En aquel momento, hace seis años, se usó la astucia para sostener la ficción de la declaración unilateral de independencia. En su ingenuidad creyeron que así podían burlar los mecanismos de control del Estado, entre ellos los del Tribunal Constitucional.
La cosa tiene su gracia, vista desde hoy, claro, cuando ya se han calmado los ánimos por estos lares. Modificaron el calendario del período de sesiones para comenzar el 16 de agosto en vez del 1 de septiembre porque pensaban que así podían acelerar los procedimientos parlamentarios y llegar a tiempo del ya anunciado 1 de octubre –pónganle ustedes el nombre que quieran a lo que se hizo ese día–.
Luego no pudieron utilizar esa trampa para acelerar la tramitación parlamentaria porque no había acuerdo entre ellos sobre quién debía correr con el riesgo de desobedecer las resoluciones del Tribunal Constitucional.
Al final, como ni tan siquiera les servía la reforma exprés del reglamento, tiraron campo a través, se inventaron un reglamento que nunca existió para dar apariencia de legalidad a la aprobación de las antidemocráticas leyes de desconexión en los nefastos plenos del 6 y 7 de septiembre 2017.

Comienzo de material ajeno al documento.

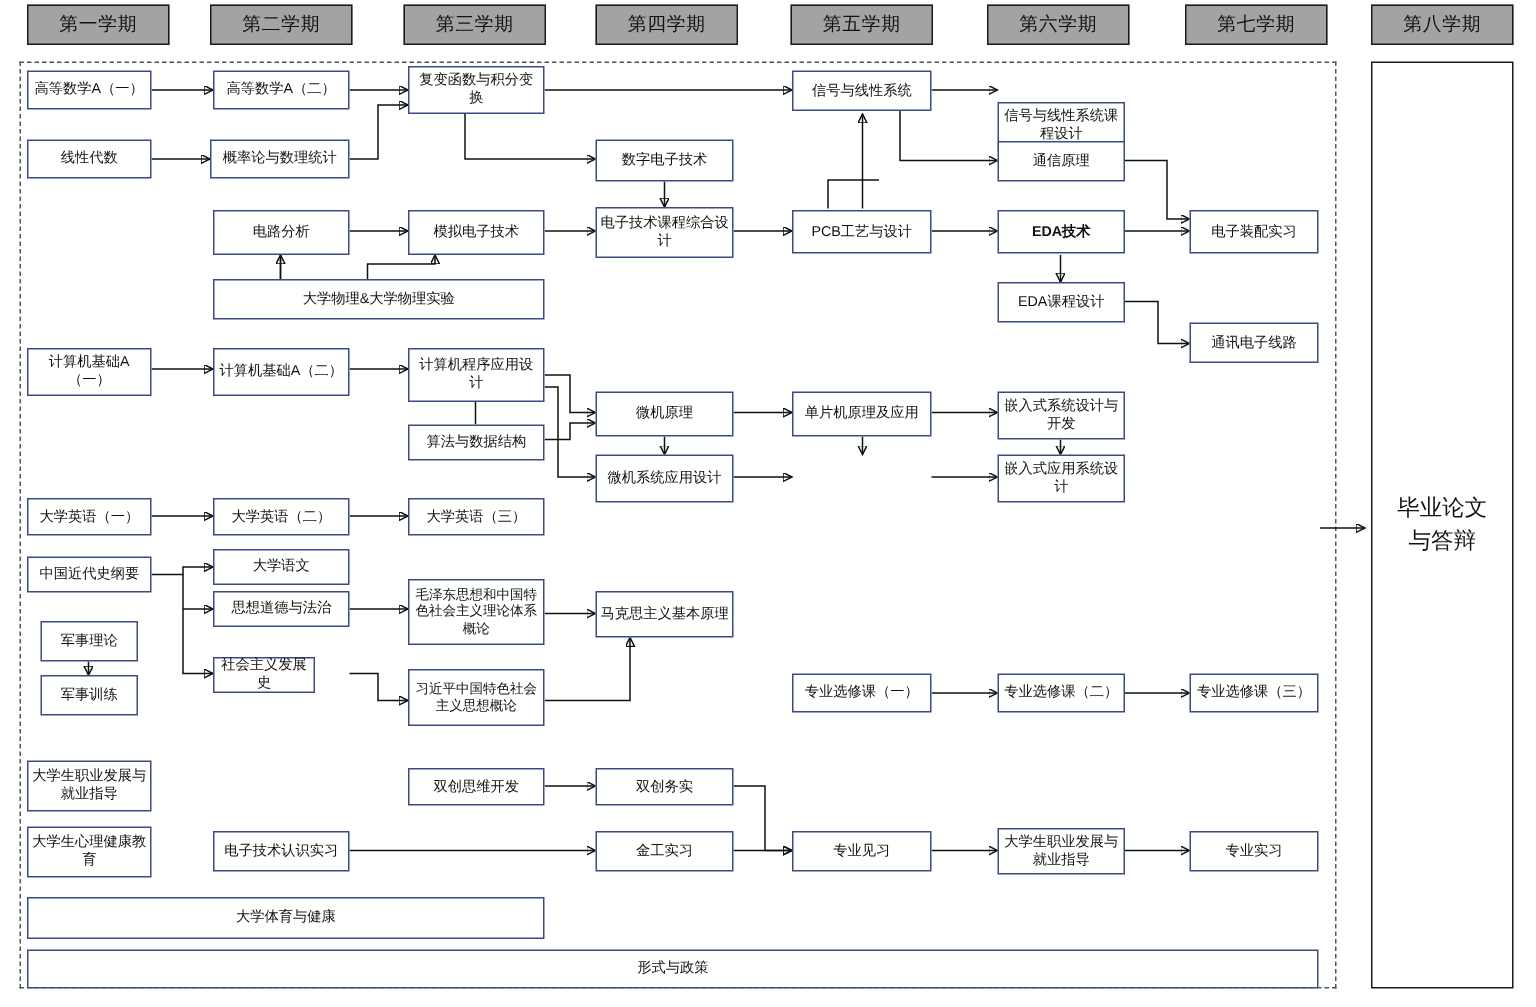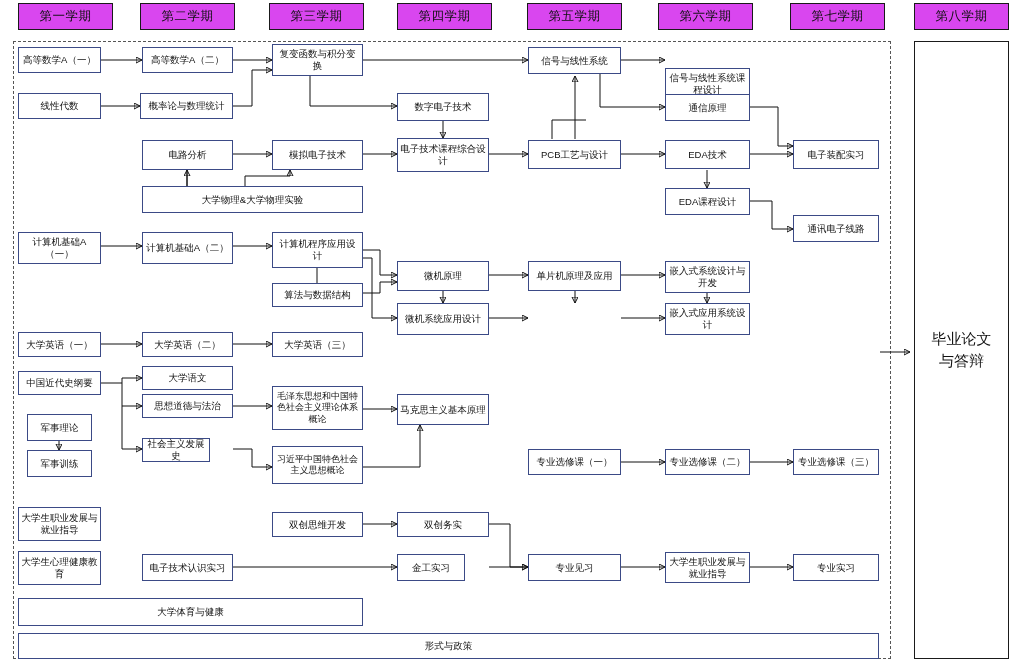--- a/index.html
+++ b/index.html
@@ -21,7 +21,7 @@
     position: absolute;
     box-sizing: border-box;
     border: 1px solid #1a1a1a;
-    background: #d946ef;
+    background: #a3a3a3;
     display: flex;
     align-items: center;
     justify-content: center;

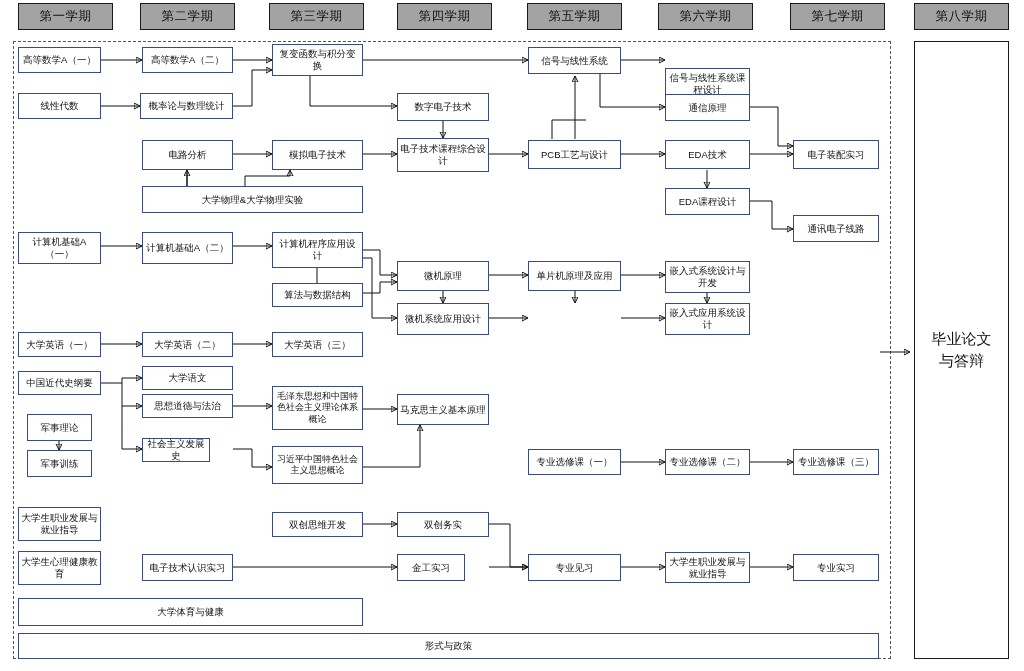--- a/index.html
+++ b/index.html
@@ -204,7 +204,7 @@
   <div class="node" style="left:272px; top:140px; width:91px; height:30px;">模拟电子技术</div>
   <div class="node" style="left:397px; top:138px; width:92px; height:34px;">电子技术课程综合设计</div>
   <div class="node" style="left:528px; top:140px; width:93px; height:29px;">PCB工艺与设计</div>
-  <div class="node" style="left:665px; top:140px; width:85px; height:29px;">EDA技术</div>
+  <div class="node" style="left:665px; top:140px; width:85px; height:29px;font-weight:bold;">EDA技术</div>
   <div class="node" style="left:793px; top:140px; width:86px; height:29px;">电子装配实习</div>
 
   <div class="node" style="left:142px; top:186px; width:221px; height:27px;">大学物理&amp;大学物理实验</div>

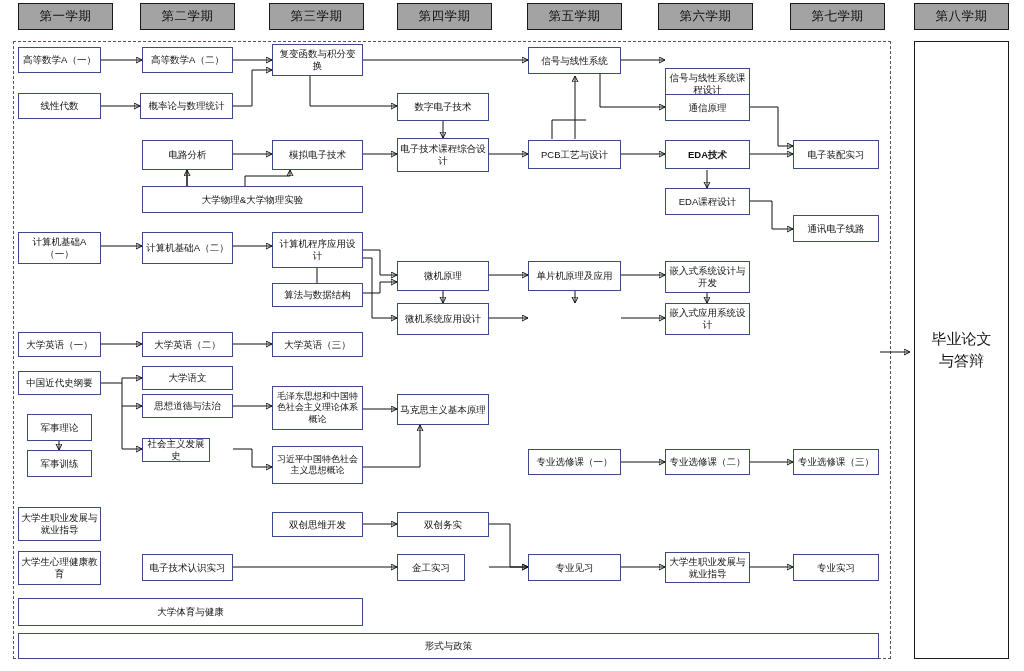--- a/index.html
+++ b/index.html
@@ -246,7 +246,7 @@
 
   <div class="node" style="left:18px;  top:551px; width:83px; height:34px;">大学生心理健康教育</div>
   <div class="node" style="left:142px; top:554px; width:91px; height:27px;">电子技术认识实习</div>
-  <div class="node" style="left:397px; top:554px; width:68px; height:27px;">金工实习</div>
+  <div class="node" style="left:397px; top:554px; width:92px; height:27px;">金工实习</div>
   <div class="node" style="left:528px; top:554px; width:93px; height:27px;">专业见习</div>
   <div class="node" style="left:665px; top:552px; width:85px; height:31px;">大学生职业发展与就业指导</div>
   <div class="node" style="left:793px; top:554px; width:86px; height:27px;">专业实习</div>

Ahora la historia se repite en el Senado, aunque los protagonistas sean el PP intentando atrasar la aprobación de la ley de amnistía y Vox exigiendo su bloqueo.
Resulta curioso comprobar cómo ambos nacionalismos usan el filibusterismo parlamentario de manera clónica. Unos y otros –no solo ellos– aún no han entendido que en democracia las formas son también el fondo de su esencia. Y que modificar las reglas y procedimientos de las instituciones para imponer sus posiciones es una manera de degradar la democracia.
Por supuesto no se me ocurre pensar que unos y otros sean lo mismo. Aunque no solo les une el filibusterismo parlamentario. Constato que piensan y actúan de la misma manera cuando se trata de defender la nación en contra de la democracia.